ENTRIES SHOWN below:

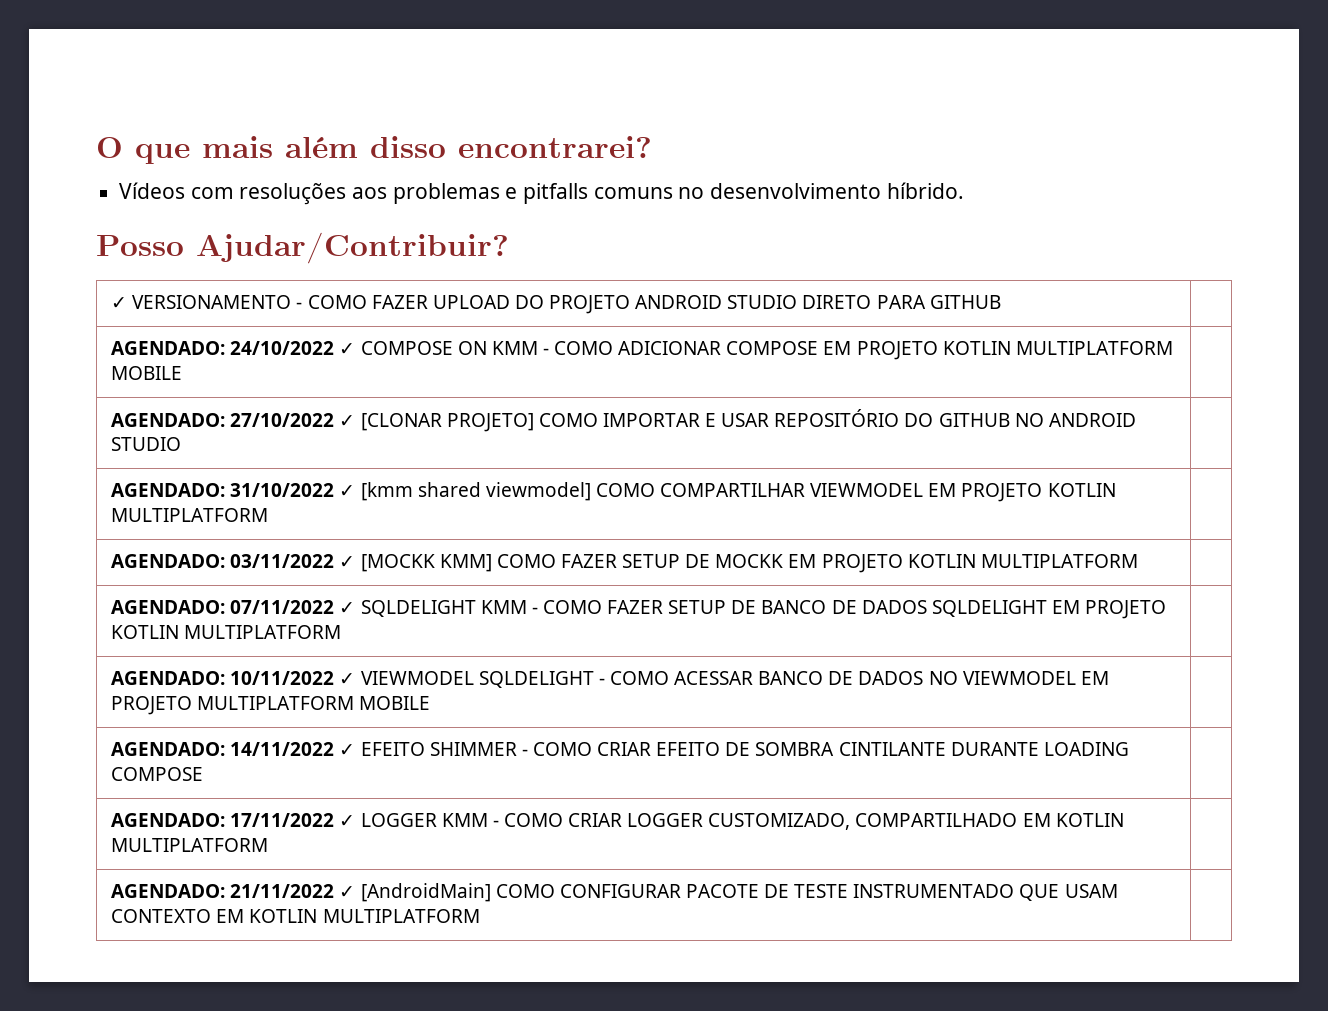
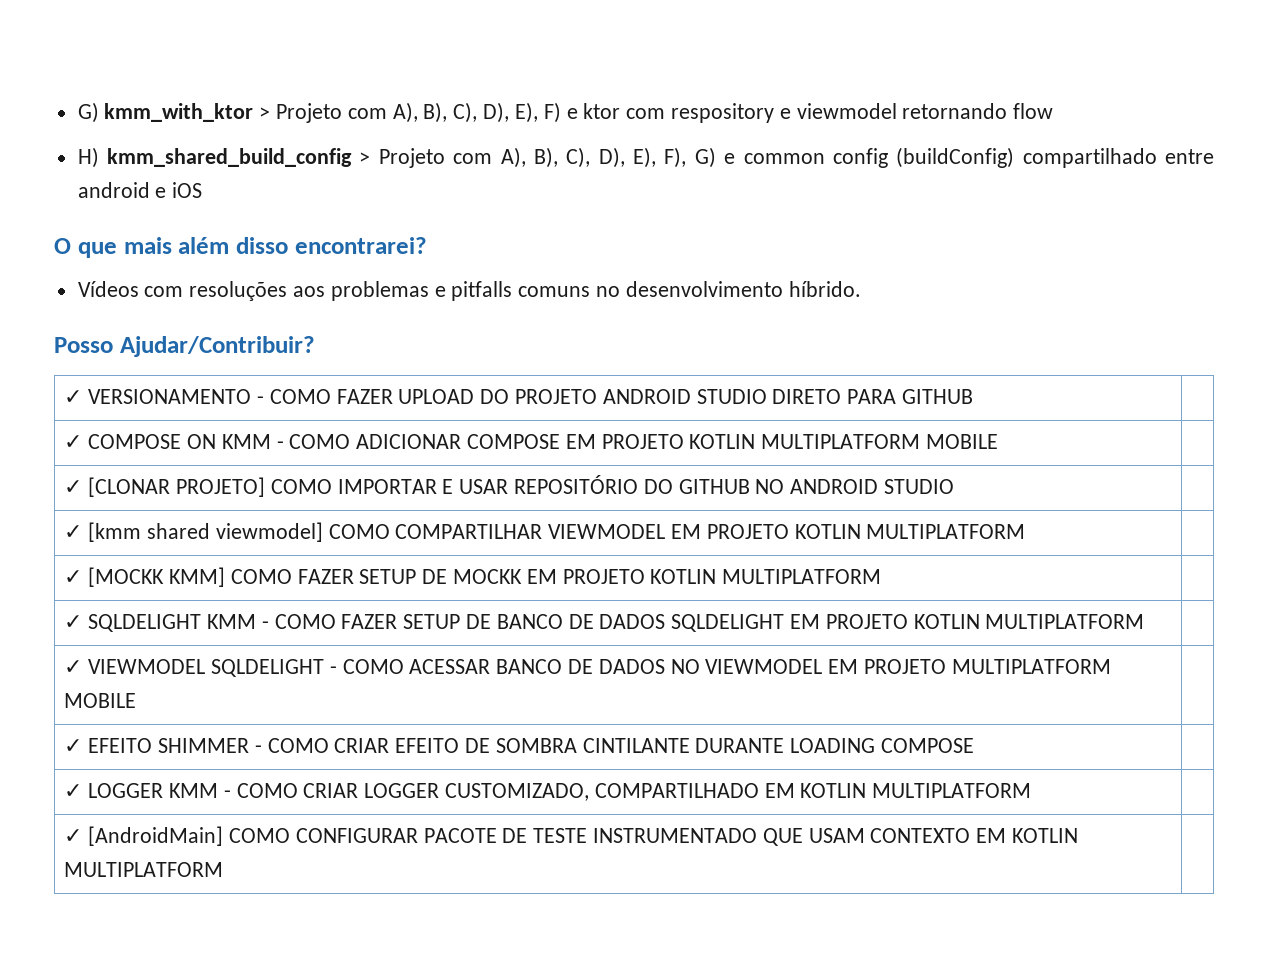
(96, 147) none -> [77,102,1054,123] [77,147,1214,168] [77,182,203,198] G) kmm_with_ktor > Projeto com A), B), C), D), E), F) e ktor com respository e viewmodel retornando flow // H) kmm_shared_build_config > Projeto com A), B), C), D), E), F), G) e common config (buildConfig) compartilhado entre android e iOS //
[111,341,335,355] AGENDADO: 24/10/2022 -> (973, 396) none
[111,413,335,427] AGENDADO: 27/10/2022 -> (998, 441) none
[111,483,335,497] AGENDADO: 31/10/2022 -> (954, 486) none
[111,554,335,568] AGENDADO: 03/11/2022 -> (1026, 531) none
[111,600,335,614] AGENDADO: 07/11/2022 -> (882, 576) none
[111,671,335,685] AGENDADO: 10/11/2022 -> (1145, 621) none
[111,742,335,756] AGENDADO: 14/11/2022 -> (137, 700) none
[111,813,335,827] AGENDADO: 17/11/2022 -> (974, 745) none
[111,884,335,898] AGENDADO: 21/11/2022 -> (1032, 790) none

End of ENTRIES SHOWN.

Give back exactly the lines starting at the one with "[111,413,335,427] AGENDADO: 27/10/2022" and running to the end of the listing. Include both ends.

SOLUTION FOR THIS EXERCISE -
[111,413,335,427] AGENDADO: 27/10/2022 -> (998, 441) none
[111,483,335,497] AGENDADO: 31/10/2022 -> (954, 486) none
[111,554,335,568] AGENDADO: 03/11/2022 -> (1026, 531) none
[111,600,335,614] AGENDADO: 07/11/2022 -> (882, 576) none
[111,671,335,685] AGENDADO: 10/11/2022 -> (1145, 621) none
[111,742,335,756] AGENDADO: 14/11/2022 -> (137, 700) none
[111,813,335,827] AGENDADO: 17/11/2022 -> (974, 745) none
[111,884,335,898] AGENDADO: 21/11/2022 -> (1032, 790) none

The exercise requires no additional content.